E71.511

Billable

Neonatal adrenoleukodystrophy

HCC Category Mapping

V24HCC 23 — Other Significant Endocrine and Metabolic Disorders

0.230

ESRDHCC 23 — Other Significant Endocrine and Metabolic Disorders

0.000

RxHCCHCC 43 — Other Significant Endocrine and Metabolic Disorders

0.000

What This Code Means

A rare inherited metabolic disorder affecting the nervous system and adrenal glands, presenting in newborns with developmental problems and progressive neurological decline.

Coding Tips

•Document the age of symptom onset and specific neurological manifestations (seizures, hypotonia, developmental regression)
•Distinguish from childhood and adolescent forms (E71.520, E71.521) which have later onset and different progression patterns

Clinical Significance

Neonatal adrenoleukodystrophy is an intermediate-severity peroxisome biogenesis disorder on the Zellweger spectrum, presenting in the neonatal period with hypotonia, seizures, and developmental delay, but with some residual peroxisomal function unlike classic Zellweger syndrome. Patients may survive into childhood but typically experience progressive neurological decline, adrenal insufficiency, and sensorineural hearing loss. Early identification of adrenal insufficiency is critical for management.

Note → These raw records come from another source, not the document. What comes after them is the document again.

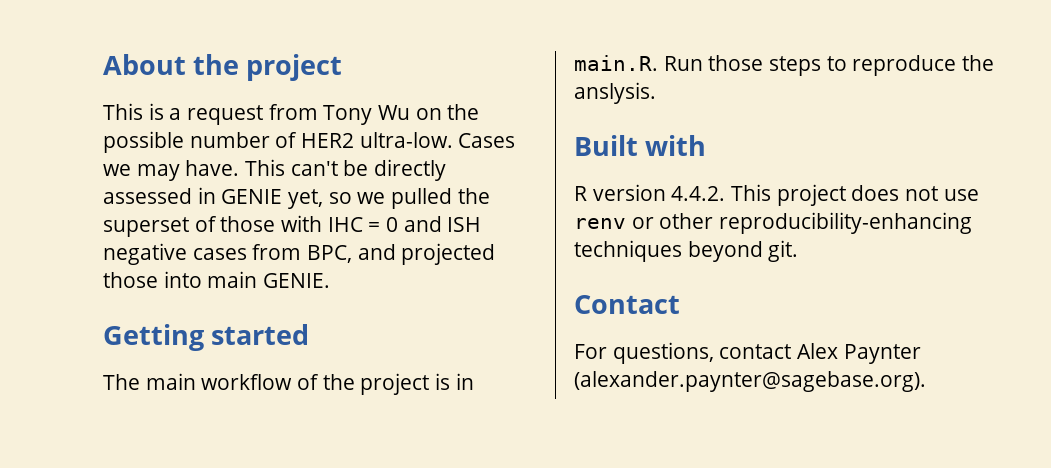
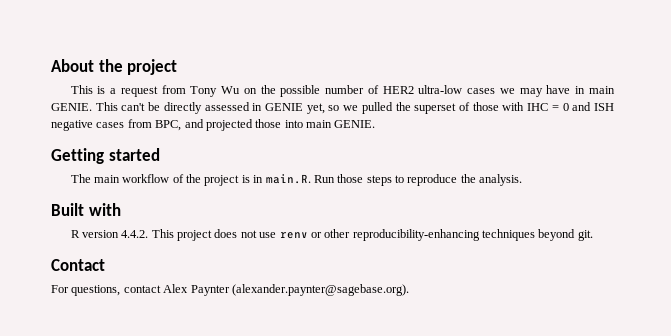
- This is a request from Tony Wu on the possible number of HER2 ultra-low. Cases we may have.
+ This is a request from Tony Wu on the possible number of HER2 ultra-low cases we may have in main GENIE.
- The main workflow of the project is in main.R. Run those steps to reproduce the anslysis.
+ The main workflow of the project is in main.R. Run those steps to reproduce the analysis.

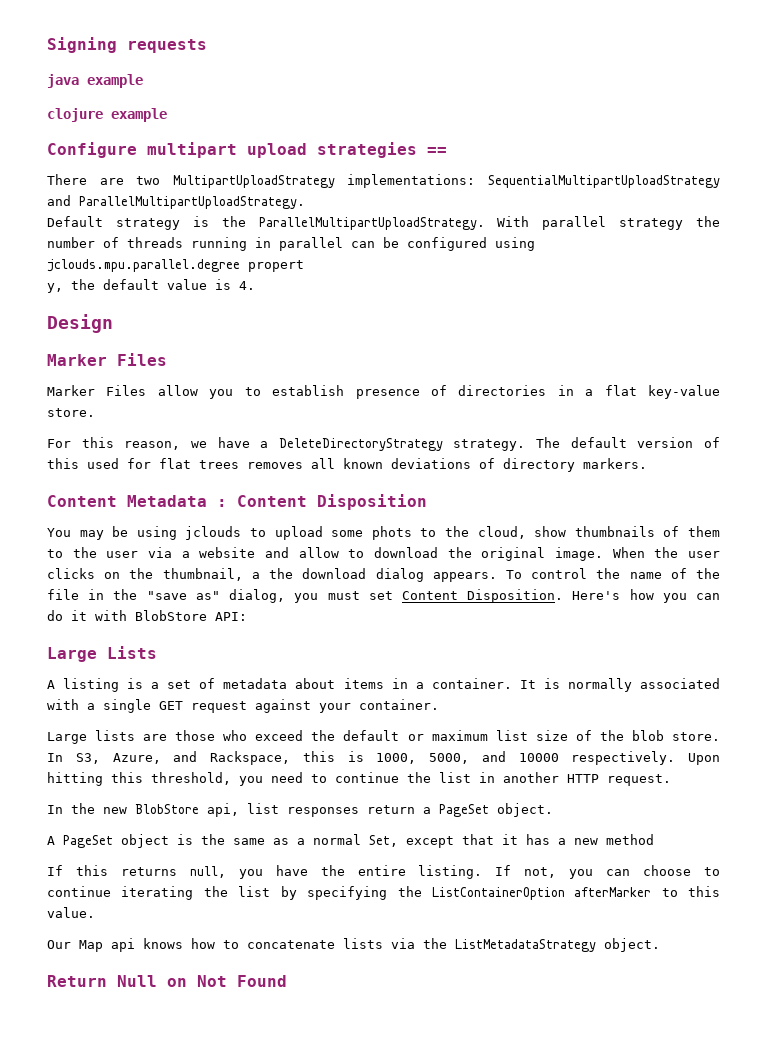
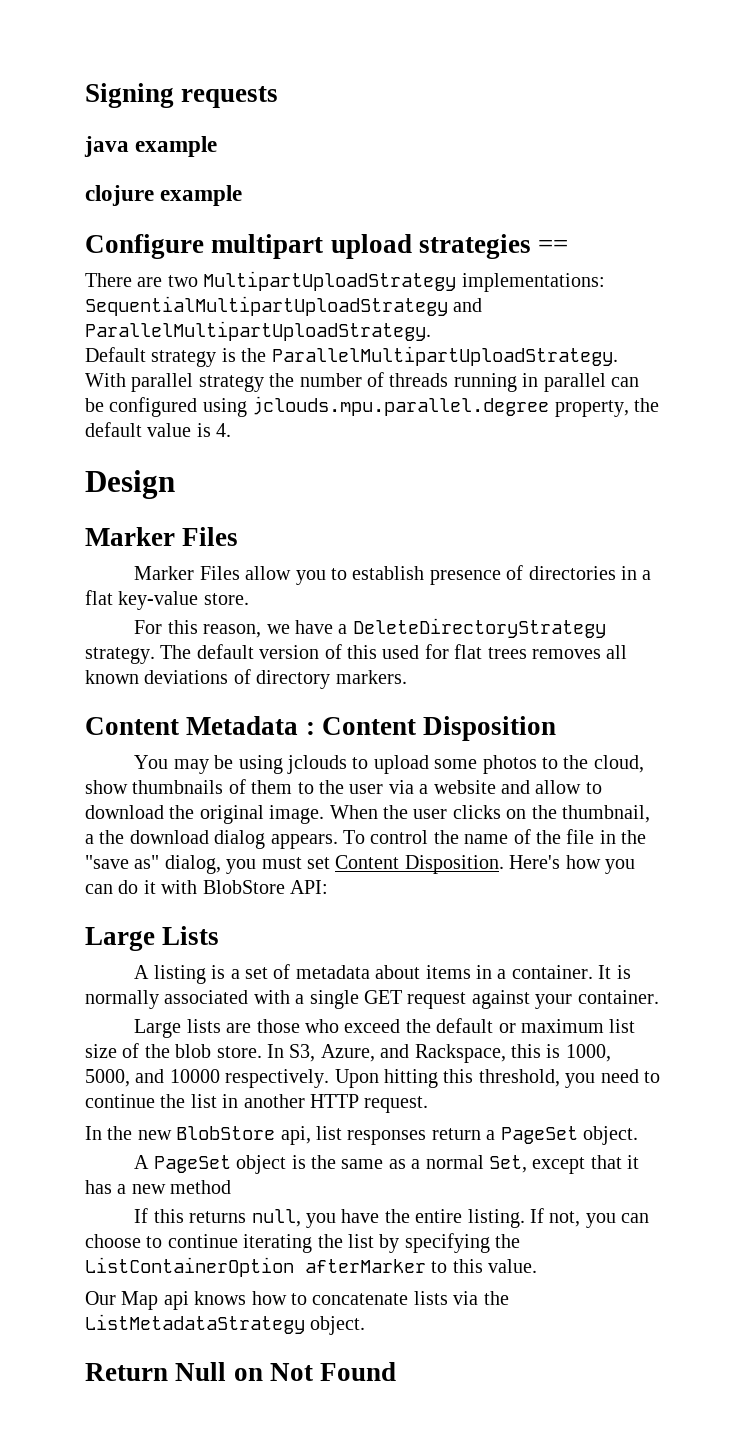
- With parallel strategy the number of threads running in parallel can be configured using jclouds.mpu.parallel.degree propert
- y, the default value is 4.
+ With parallel strategy the number of threads running in parallel can be configured using jclouds.mpu.parallel.degree property, the default value is 4.
- You may be using jclouds to upload some phots to the cloud, show thumbnails of them to the user via a website and allow to download the original image.
+ You may be using jclouds to upload some photos to the cloud, show thumbnails of them to the user via a website and allow to download the original image.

Documentation Requirements

✓Document age of presentation, neurological findings, adrenal function testing results, very long chain fatty acid levels, peroxisomal function studies, and genetic testing for PEX gene mutations.
✓Record developmental milestones, hearing assessments, and adrenal replacement therapy if indicated.

Excludes 1 — Do NOT code together

X-linked adrenoleukodystrophy (E71.42-)

Commonly Confused Codes

E71.510 (Zellweger syndrome) which is more severe with no residual peroxisomal function E71.520 (Childhood cerebral X-linked adrenoleukodystrophy) which is a single-enzyme defect rather than a biogenesis disorder E71.518 (Other disorders of peroxisome biogenesis) for non-specific biogenesis defects.